● What is expected: Among the lines of data below, reproduce only those from the one with "[721,925,825,938] linux-adm64 ->" through the one with "[120,1043,792,1061] [87,1065,378,1079] [97,1093,229,1112]", exactly as they stand, both ends included.

● Given records:
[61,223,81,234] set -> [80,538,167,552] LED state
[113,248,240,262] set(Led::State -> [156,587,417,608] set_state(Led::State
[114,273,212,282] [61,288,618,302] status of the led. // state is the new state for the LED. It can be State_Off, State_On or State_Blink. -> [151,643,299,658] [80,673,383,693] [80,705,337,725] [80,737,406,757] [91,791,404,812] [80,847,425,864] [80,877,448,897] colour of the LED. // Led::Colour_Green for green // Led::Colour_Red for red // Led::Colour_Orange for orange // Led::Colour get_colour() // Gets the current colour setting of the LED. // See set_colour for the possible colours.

---

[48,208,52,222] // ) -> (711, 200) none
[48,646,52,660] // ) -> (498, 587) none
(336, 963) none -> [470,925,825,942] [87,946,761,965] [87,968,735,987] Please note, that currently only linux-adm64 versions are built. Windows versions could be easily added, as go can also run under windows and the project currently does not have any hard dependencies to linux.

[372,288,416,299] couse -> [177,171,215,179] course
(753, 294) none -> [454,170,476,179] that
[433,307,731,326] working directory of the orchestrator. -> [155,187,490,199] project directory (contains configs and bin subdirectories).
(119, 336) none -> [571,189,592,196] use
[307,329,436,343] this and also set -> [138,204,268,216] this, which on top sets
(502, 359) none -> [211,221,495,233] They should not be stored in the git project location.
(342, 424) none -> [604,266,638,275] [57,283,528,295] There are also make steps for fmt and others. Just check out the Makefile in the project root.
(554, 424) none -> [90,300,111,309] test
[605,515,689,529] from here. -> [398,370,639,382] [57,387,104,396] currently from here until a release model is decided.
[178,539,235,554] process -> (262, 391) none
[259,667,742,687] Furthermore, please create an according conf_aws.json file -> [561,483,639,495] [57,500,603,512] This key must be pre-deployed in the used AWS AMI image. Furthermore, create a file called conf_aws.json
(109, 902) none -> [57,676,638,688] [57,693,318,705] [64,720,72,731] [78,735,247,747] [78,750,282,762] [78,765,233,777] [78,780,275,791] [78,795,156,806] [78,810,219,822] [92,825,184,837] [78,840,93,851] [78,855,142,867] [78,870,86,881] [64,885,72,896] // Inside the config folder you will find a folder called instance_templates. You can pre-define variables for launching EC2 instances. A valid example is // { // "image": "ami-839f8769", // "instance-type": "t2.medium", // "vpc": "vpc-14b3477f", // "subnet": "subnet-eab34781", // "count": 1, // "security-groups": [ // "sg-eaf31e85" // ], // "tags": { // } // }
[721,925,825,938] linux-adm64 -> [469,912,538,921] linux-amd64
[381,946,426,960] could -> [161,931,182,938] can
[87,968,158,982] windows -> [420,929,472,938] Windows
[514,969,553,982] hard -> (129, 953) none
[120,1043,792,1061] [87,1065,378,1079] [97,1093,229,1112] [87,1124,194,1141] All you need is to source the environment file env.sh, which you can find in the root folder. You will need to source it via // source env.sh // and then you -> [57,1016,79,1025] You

● Response to this exercise:
[721,925,825,938] linux-adm64 -> [469,912,538,921] linux-amd64
[381,946,426,960] could -> [161,931,182,938] can
[87,968,158,982] windows -> [420,929,472,938] Windows
[514,969,553,982] hard -> (129, 953) none
[120,1043,792,1061] [87,1065,378,1079] [97,1093,229,1112] [87,1124,194,1141] All you need is to source the environment file env.sh, which you can find in the root folder. You will need to source it via // source env.sh // and then you -> [57,1016,79,1025] You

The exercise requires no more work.